Gece 03.33.
Gözüm tavana dikilmiş, yatıyorum. Uyuyor değilim ama uyanık da sayılmam.
Kalbimin tam üstünde görünmeyen bir taş var sanki. Nefes alıyorum ama tam değil, nefes veriyorum ama eksik.

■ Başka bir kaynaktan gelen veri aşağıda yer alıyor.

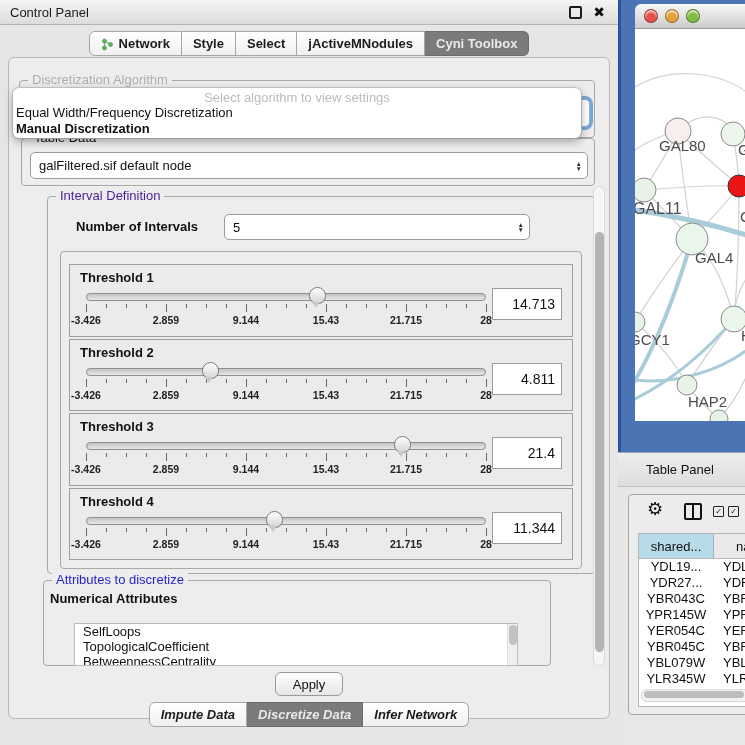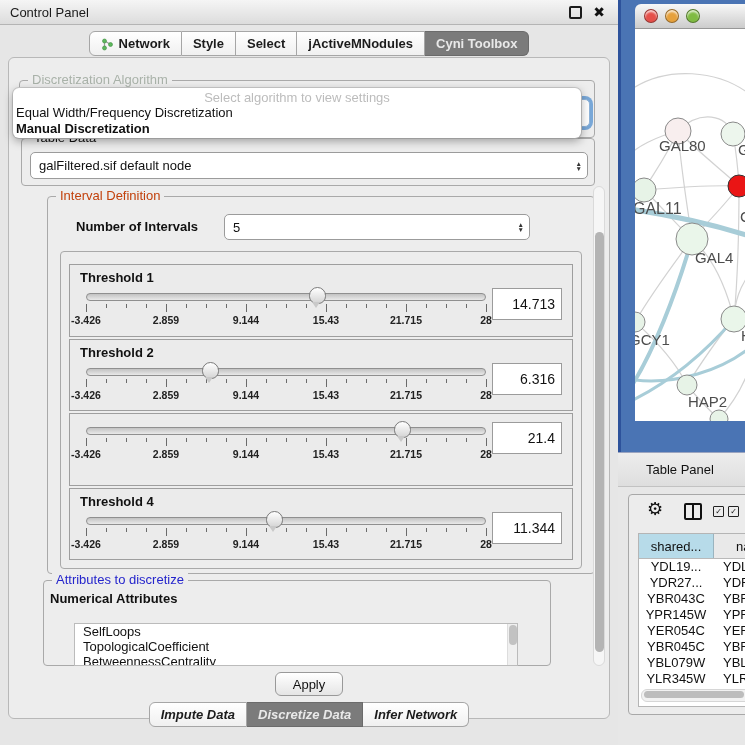--- a/index.html
+++ b/index.html
@@ -21,21 +21,21 @@
     font-weight:bold;font-size:13px;color:#1c1c1c;display:flex;align-items:flex-end;gap:5px;cursor:default;}
   .tab:first-child{border-left:1px solid #a6a6a6;border-radius:6px 0 0 6px;}
   .tab:last-child{border-radius:0 6px 6px 0;}
   .tab.selected{background:#7b7b7b;color:#e9e9e9;border-color:#6b6b6b;}
 
   .content{position:absolute;left:8px;top:57px;width:600px;height:660px;background:#ededed;
     border:1px solid #b8b8b8;border-radius:6px;}
 
   .group{position:absolute;border:1px solid #a9a9a9;border-radius:4px;}
   .gtitle{position:absolute;top:-9px;left:8px;background:#ededed;padding:0 4px;font-size:13px;white-space:nowrap;}
-  .gtitle.green{color:#c2410c;}
+  .gtitle.green{color:#4c1d95;}
   .gtitle.blue{color:#2525cc;}
   .gtitle.faded{color:#a9b2a9;}
 
   .algo-group{left:10px;top:22px;width:574px;height:56px;}
   .algo-combo{position:absolute;left:8px;top:18px;width:560px;height:26px;background:#fff;
     border:1px solid #8fb4da;border-radius:5px;box-shadow:0 0 0 3px #79a8d8;}
 
   .popup{position:absolute;left:4px;top:30px;width:568px;height:50px;background:#fff;border-radius:6px;
     box-shadow:0 3px 10px rgba(0,0,0,.35),0 0 0 1px #cfcfcf;z-index:6;overflow:hidden;}
   .popup-ph{text-align:center;color:#bcbcbc;height:15px;line-height:15px;margin-top:2px;}
@@ -269,24 +269,25 @@
                     <div class="tick-labels">
                       <span class="tick-label" style="left: 0%;">-3.426</span>
                       <span class="tick-label" style="left: 20%;">2.859</span>
                       <span class="tick-label" style="left: 40%;">9.144</span>
                       <span class="tick-label" style="left: 60%;">15.43</span>
                       <span class="tick-label" style="left: 80%;">21.715</span>
                       <span class="tick-label" style="left: 100%;">28</span>
                     </div>
                     <div class="thumb" style="left: 30.9998%;"></div>
                   </div>
-                  <div class="value-box">6.316</div>
+                  <div class="value-box">4.811</div>
                 </div>
               </div>
               <div class="th-panel">
+                <div class="th-title">Threshold 3</div>
                 <div class="th-row">
                   <div class="slider-wrap">
                     <div class="track"></div>
                     <div class="ticks">
                       <span class="tick major" style="left: 0%;"></span>
                       <span class="tick" style="left: 5%;"></span>
                       <span class="tick" style="left: 10%;"></span>
                       <span class="tick" style="left: 15%;"></span>
                       <span class="tick major" style="left: 20%;"></span>
                       <span class="tick" style="left: 25%;"></span>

O sessizlikte duyuyorum o sesi. Sanki beynimin arkasında biri var, tam dilimin ucuna konuşuyor ama dudaklarımı kıpırdatamıyorum:
“Yazdıklarının ne önemi var?
Zaten kimse gerçekten dinlemiyor seni.”
Kımıldamıyorum. Ne karşı çıkıyorum ne kabul ediyorum.
O ses haklıymış gibi susuyorum. Belki de zaten içimden biri konuşuyor. Belki de ben kendime bunu yıllardır söylüyorum da, yeni duyuyormuşum gibi yapıyorum.
Ertesi gün hiçbir şey olmamış gibi yaşıyorum. Kahvaltı yapıyorum, insanlara ‘merhaba’ diyorum, işime gücüme bakıyorum. Ama o ses hâlâ orada. Araya girip duruyor. Her kelimeme, her düşünceme yorum yapıyor:
“Gereksizsin.”
“Herkes yazıyor.”
“Sen sıradan bir sessizliksin.”
“Ne zaman cümle kursan, içine boşluk akıyor.”
Yazmaya çalışıyorum. Defterimi açıyorum. Cümleler birbirini reddediyor. Her kelime ötekine küs. Beni beğenmiyorlar gibi.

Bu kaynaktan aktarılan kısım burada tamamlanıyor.